Thousands of Haitians are waiting in shelters with their lives in limbo after being driven from their homes by gangs

A gang went on the rampage through the Cite Soleil slum, killing, raping, and torching hundreds of homes made of wood and tin. One family of four was evicted from the neighborhood and was living on the street in Port-au-Prince when they were hit by a truck while they were asleep.

Two brothers, ages 2 and 9, perished in the accident in November. After welcoming their distressed parents, another family, then another, Jean-Kere Almicar opened his home to them, and so on until there were nearly 200 people camped out in his front yard and the surrounding area.

They are among the more than 1,65,000 Haitians who have fled their homes as gang violence has increased, with nowhere to turn in this nearly 3-million-person capital.

Almicar uses his own funds; he formerly resided in Scranton, Pennsylvania, before returning to Haiti in 2007. 

Almicar remarked, “All I could do was tell them to come in”. “Their home no longer exists.” They’ll be put to death if they return.

Around 79,000 people are momentarily staying with friends and family, but another 48,000 have crammed into a number of improvised shelters, including Almicar’s, or have sought safety in parks, churches, schools, and abandoned buildings in Port-au-Prince and elsewhere. Nonprofit and non-governmental organizations are completely overwhelmed by the situation. 

In Port-au-Prince, an abandoned government building that houses nearly 1000 people, including him and his family, is being managed by a group of volunteers. “The government is not relocating anyone,” said Joseph Wilfred. 

For almost a year, tens of thousands of Haitians have been suffering in these improvised shelters. They lie on the concrete floor or on collapsed cardboard boxes to sleep. In a crowded room, items are crammed into large rice bags and pushed up against the walls. According to most estimates, the gangs that drove them from their homes and now hold up to 80% of their capital are now actively recruiting kids as young as 8 at shelters.

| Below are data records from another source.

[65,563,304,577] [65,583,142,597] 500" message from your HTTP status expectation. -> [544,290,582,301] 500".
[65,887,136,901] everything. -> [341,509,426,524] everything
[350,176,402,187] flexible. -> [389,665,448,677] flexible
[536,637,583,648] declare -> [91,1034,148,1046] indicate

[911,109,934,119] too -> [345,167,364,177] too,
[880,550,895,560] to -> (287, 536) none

One guest at Almicar’s house, Lenlen Desir Fondala, claimed that her 5-year-old son was abducted in November while they were residing in a park. She started to cry and wrinkle her nose while muttering that she still dreams of him.

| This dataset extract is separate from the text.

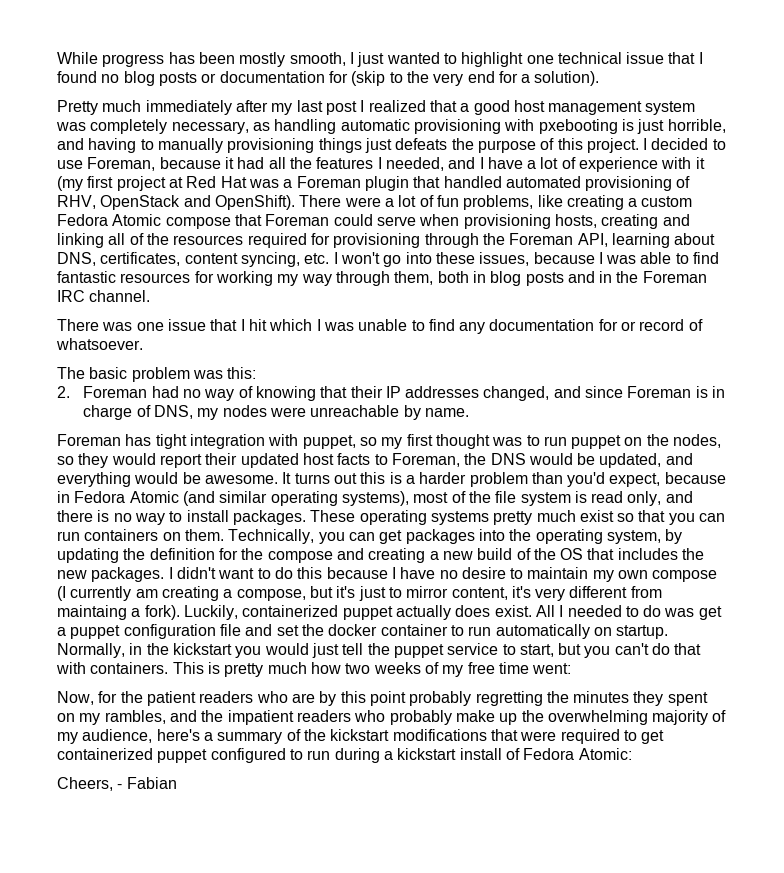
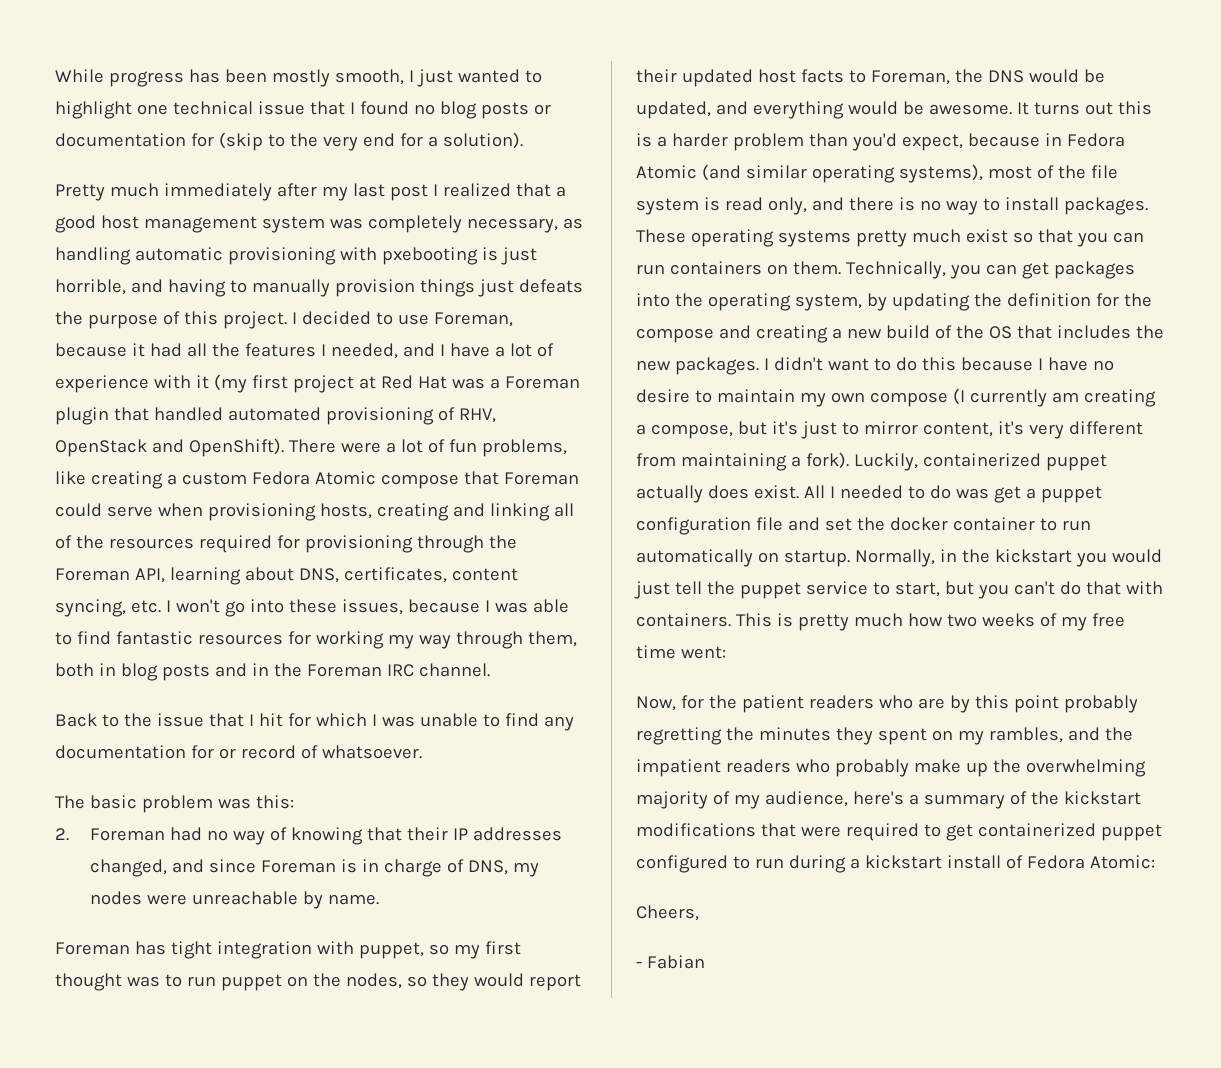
[227,138,315,153] provisioning -> [334,279,415,297] provision
[57,319,164,331] There was one -> [55,713,152,727] Back to the
(267, 325) none -> [287,713,311,727] for
[57,605,127,620] maintaing -> [680,453,787,471] maintaining
(113, 784) none -> (699, 913) //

Rapes are also frequent at shelters and in the areas that gangs are destroying.

 After being shot by gang members and attacked with a machete, Lovely Benjamin, 26, has scars on her torso and arm. Her son, age 4, has a machete scarf covering his head. They live on the streets, and Benjamin has trouble getting a job. She used to sell rice and oil, both of which were burned by the gang because she lacked the money to replace them. She and her son escaped the attack, but the assailants killed and burned her partner’s body. “Everybody was running,” she recalled.  “The gang burst
into everyone’s home.”

Almicar’s front yard is now home to Benjamine and her son, along with other Cite Soleil neighbors. On a recent morning, they huddled close together amid piles of clothing that had been soaked by recent floods. Some of them used tiny, charcoal-fired stoves to cook beans or vegetables on the rocky floor where they sat and slept.

The women hope that someone will assist them in finding a safe place to live as they carry envelopes containing detailed medical records of the horrors they experience.

For now, they take refuge in the yard of Almicar, who is known as “Big

But few are as kind as Almicar. Because they believe gang members may be hiding among them, neighbors have threatened to evict those who have been left homeless and the police have been evicting people from makeshift shelters.